Introduction

Amyotrophic lateral sclerosis (ALS) is a highly progressive and lethal neurodegenerative disorder. It is also a motor neuron disease characterized by involvement of both upper and lower motor neurons [1]. Currently, the disease is considered incurable and the only approved treatment, riluzole, has a mild effect on survival time [2].

Based on site of disease onset, patients are mainly categorized into “spinal onset” or “bulbar onset” groups. Bulbar symptoms, such as dysarthria and dysphagia, are reported to be the initial presentation of disease in 30% of patients [3]. The site of onset is a major prognostic factor for disease outcome; patients with bulbar-onset ALS are reported to have a worse prognosis than the others [4]. Moreover, emergence of bulbar symptoms worsens the prognosis in any patient diagnosed with ALS [5, 6].

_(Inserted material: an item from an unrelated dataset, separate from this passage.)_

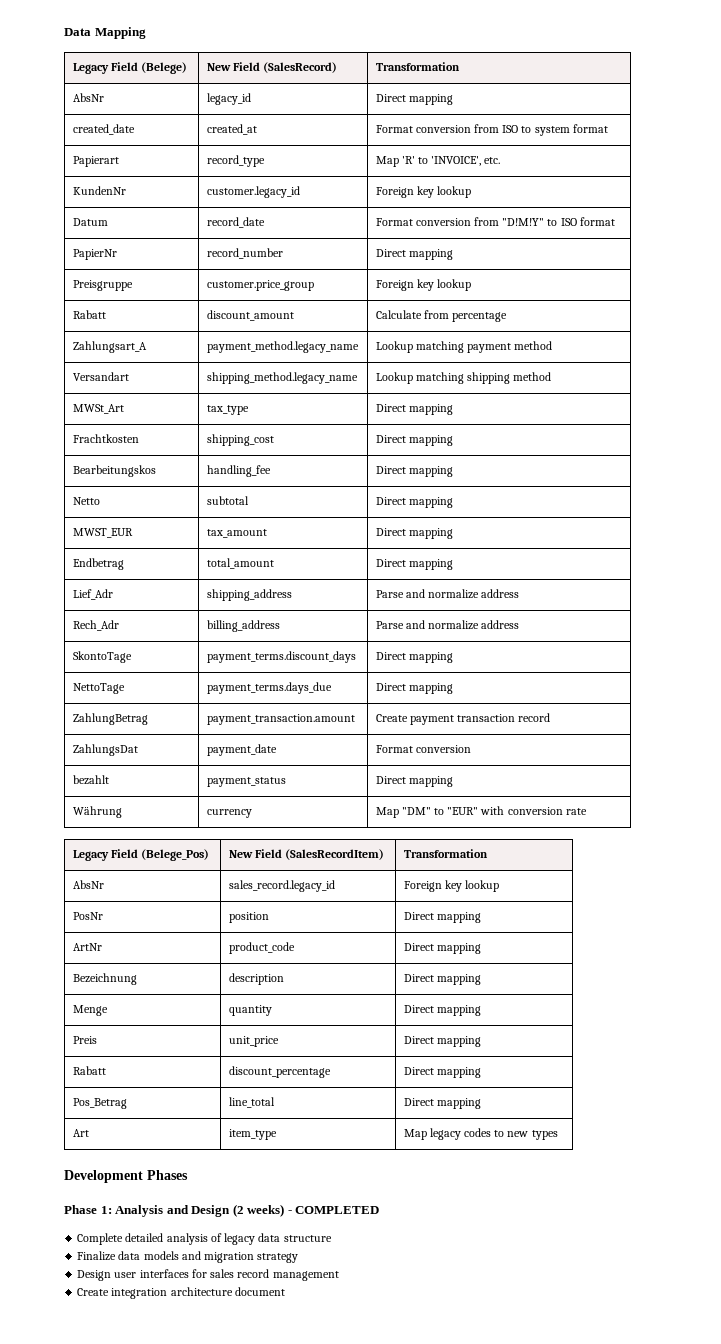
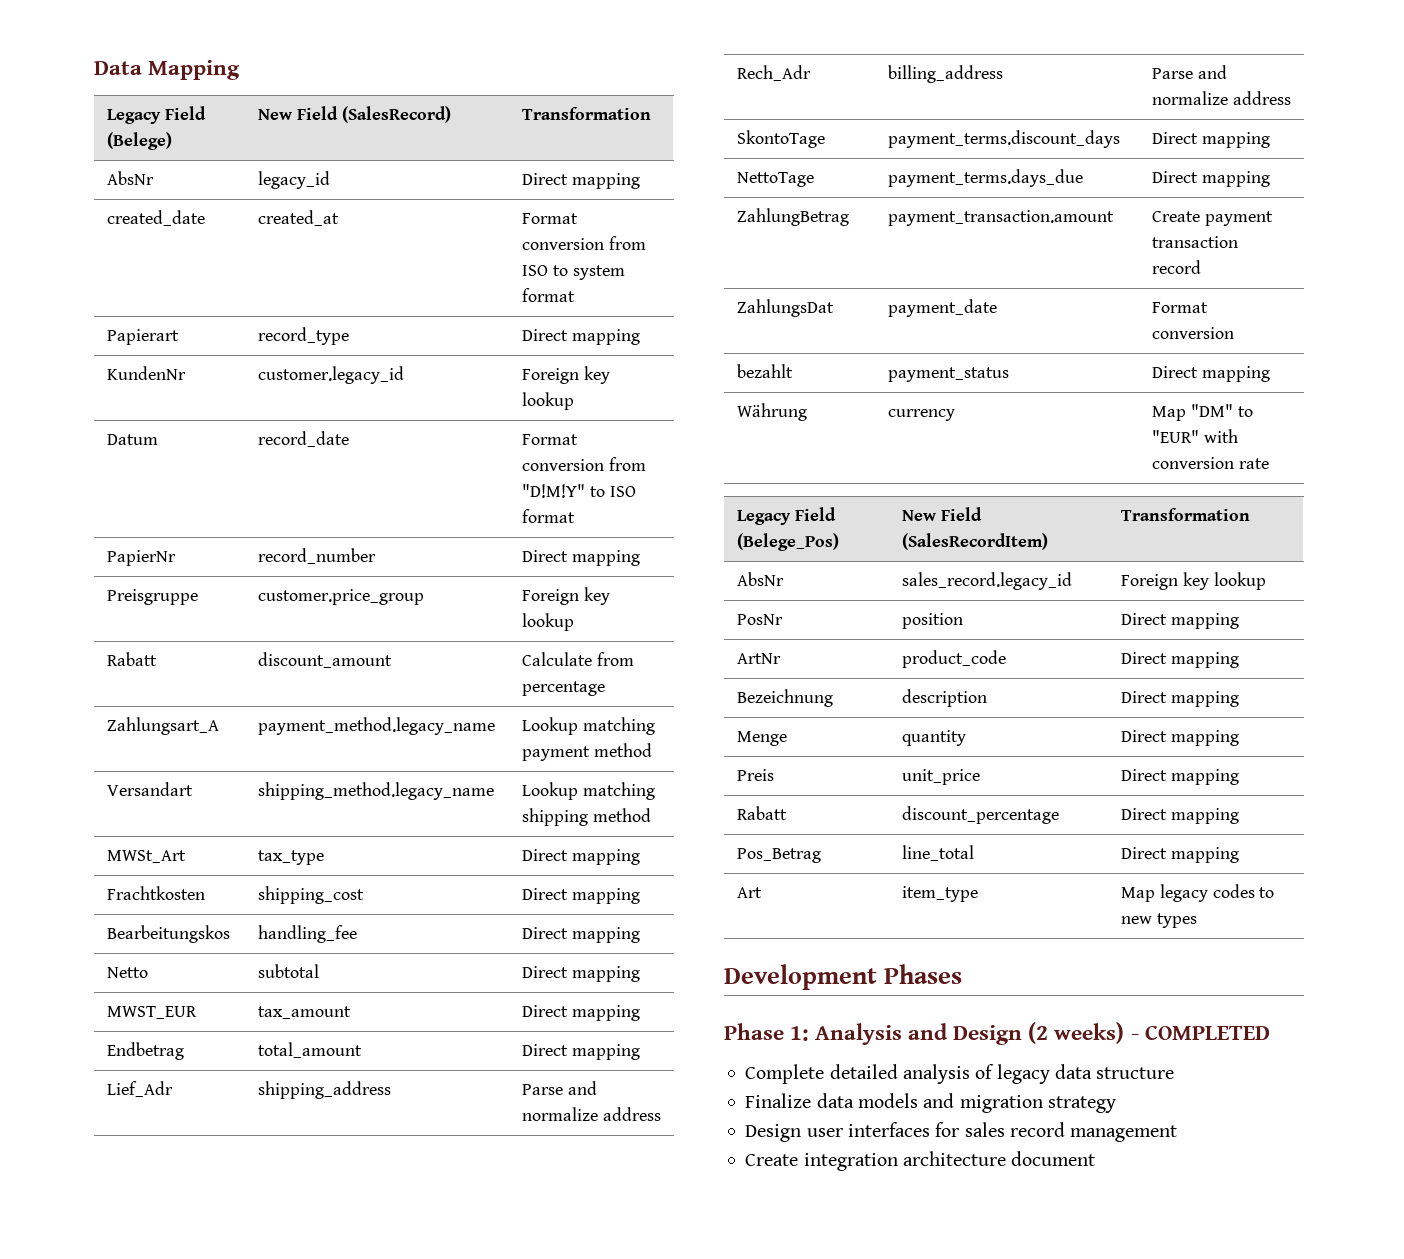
- Papierart | record_type | Map 'R' to 'INVOICE', etc.
+ Papierart | record_type | Direct mapping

The exact etiology of ALS is unknown. However, current evidence suggests that oxidative stress, mitochondrial dysfunction, and neuroinflammation may be pathologically involved [7]. Previous studies have indicated that curcumin, the principal component of turmeric, might have a beneficial effect on neurodegenerative diseases, such as Alzheimer’s disease, Parkinson’s disease, and ALS, through its anti-inflammatory and antioxidant properties [8]. Studies on the animal model of spinal and bulbar muscular atrophy (SBMA), another motor neuron disease commonly confused with ALS, demonstrated that administration of curcumin compounds to the mouse model of SBMA resulted in significant improvement of motor function and increased the survival time [9, 10].

There is a vast need for randomized clinical trials to assess the beneficial effects of curcumin in human subjects with neurodegenerative disorders. We conducted a 12-month, double-blind, randomized, placebo-controlled clinical trial to evaluate the potential of nanocurcumin as an add-on treatment in sporadic cases of ALS. To the best of our knowledge, this is the first clinical trial of nanocurcumin in patients with ALS.

Methods

Study Design and Patients

This was a pilot, 12-month, double-blind, randomized, placebo-controlled, parallel group trial of nanocurcumin as an add-on treatment in patients with ALS. This study was conducted in a neurological referral center affiliated with the Tehran University of Medical Sciences.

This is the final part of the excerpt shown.